A “Change in Control” shall be deemed to have occurred upon the occurrence of any of the following events: (i) any consolidation, cash tender offer, reorganization, recapitalization, merger or plan of share exchange following which the shareholders of Teradyne immediately prior to such transaction own less than a majority of the combined voting power of the then-outstanding securities of the combined corporation or person immediately after such transaction; (ii) any sale, lease, exchange or other transfer of all or substantially all of Teradyne’s assets; (iii) the adoption by the Board of Directors of Teradyne of any plan or proposal for the liquidation or dissolution of Teradyne; (iv) a change in the majority of the Board of Directors of Teradyne through one or more contested elections; or (v) any person (as that term is used in Section 13(d)(3) or Section 14(d)(2) of the Exchange Act of 1934, as amended) becomes beneficial owner of 30% or more of the combined voting power of Teradyne’s outstanding voting securities.

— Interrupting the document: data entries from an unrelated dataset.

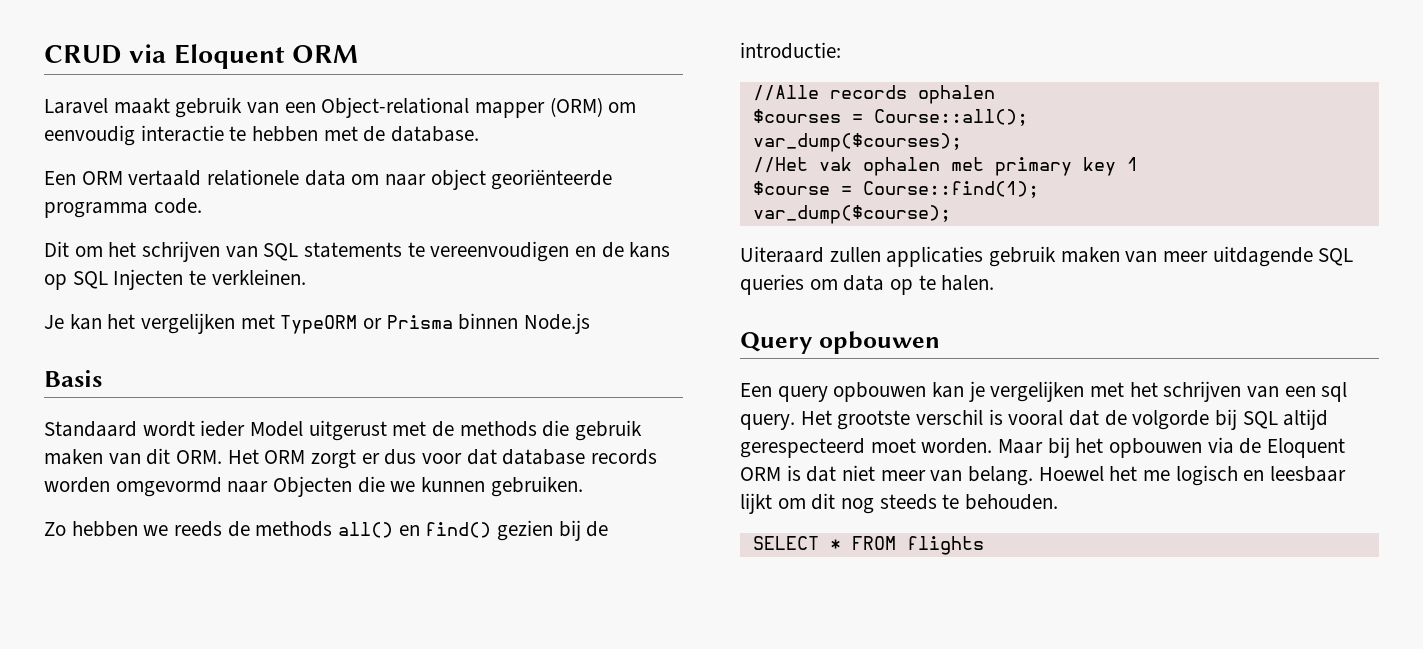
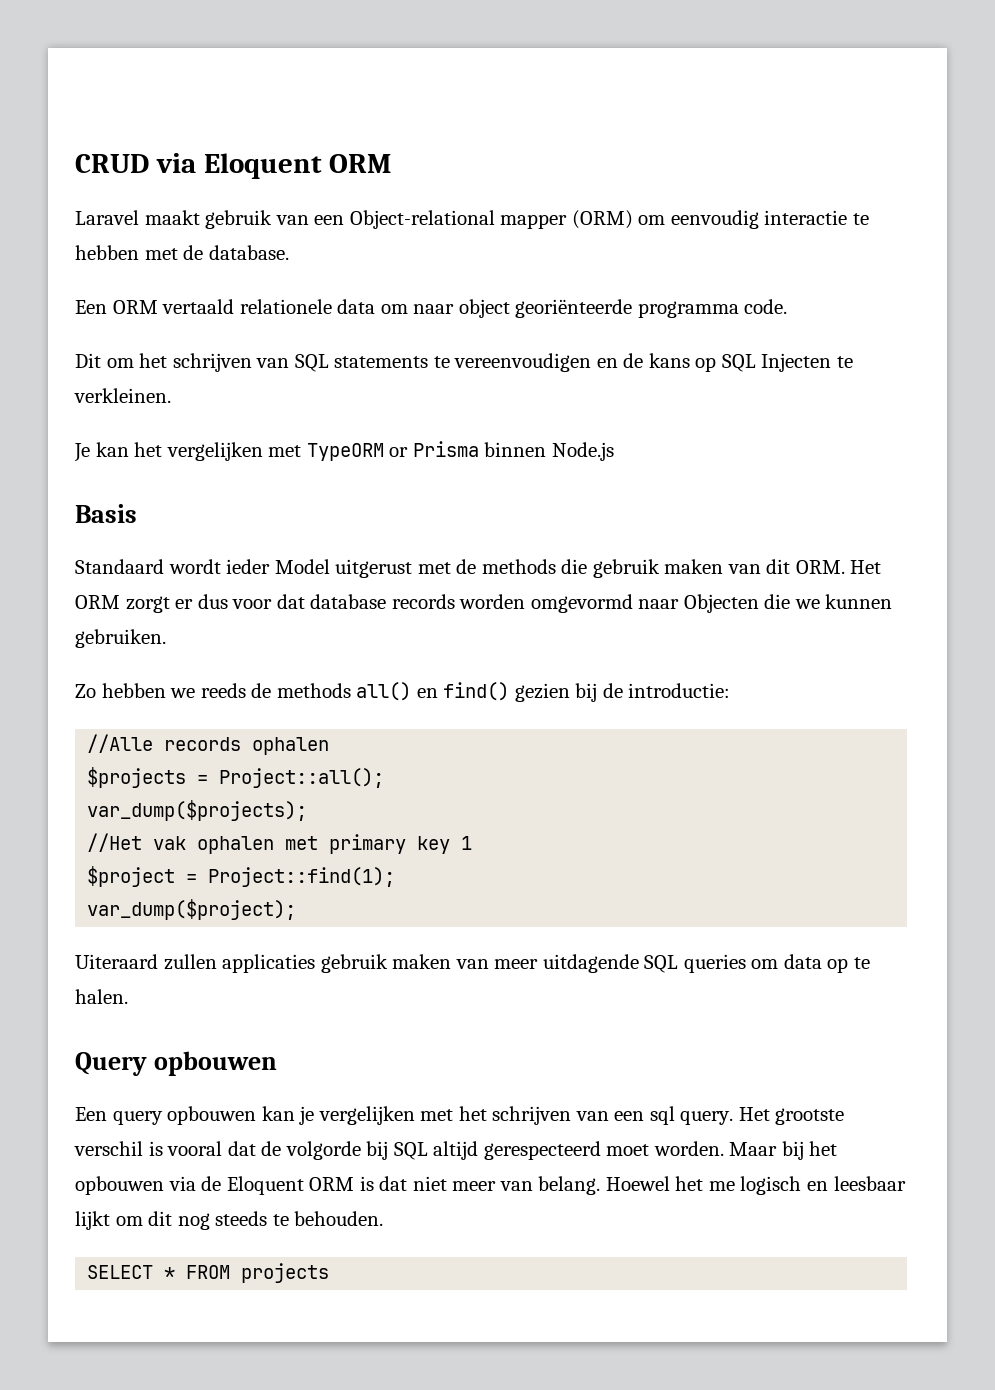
- $courses = Course::all();
- var_dump($courses);
+ $projects = Project::all();
+ var_dump($projects);
- $course = Course::find(1);
- var_dump($course);
+ $project = Project::find(1);
+ var_dump($project);
- SELECT * FROM flights
+ SELECT * FROM projects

“Good Reason” shall mean any one or more of the following: (i) any material reduction of Employee’s responsibilities (other than for Cause or as a result of death or disability); (ii) any material reduction in Employee’s model compensation as in effect on the date of the consummation of the Change in Control, or as the same may be increased from time to time, or any failure by Teradyne to pay to Employee any bonus accrued, but not yet paid, upon written notice by Employee to Teradyne, within 45 days; (iii) a material reduction in the value
of Employee’s benefit package from the value of Employee’s benefit package on the date of the consummation of the Change in Control; or (iv) any permanent assignment of Employee to a job location situated more than 50 miles away from his current job location.
“Option” shall mean an option to purchase shares of Teradyne Common Stock.
“Termination Event” shall mean (i) any termination of Employee by Teradyne without Cause or (ii) any voluntary termination by Employee for Good Reason.
2. (a)Parachute Payment Gross-Up. If any Payments (as hereinafter defined) to Employee are subject to the Excise Tax (as hereinafter defined), Teradyne shall pay to Employee a Gross-Up Payment (as hereinafter defined). The Gross-Up Payment with respect to any Payment shall be paid no later than 15 days prior to the date that the Excise Tax is due with respect to such Payment.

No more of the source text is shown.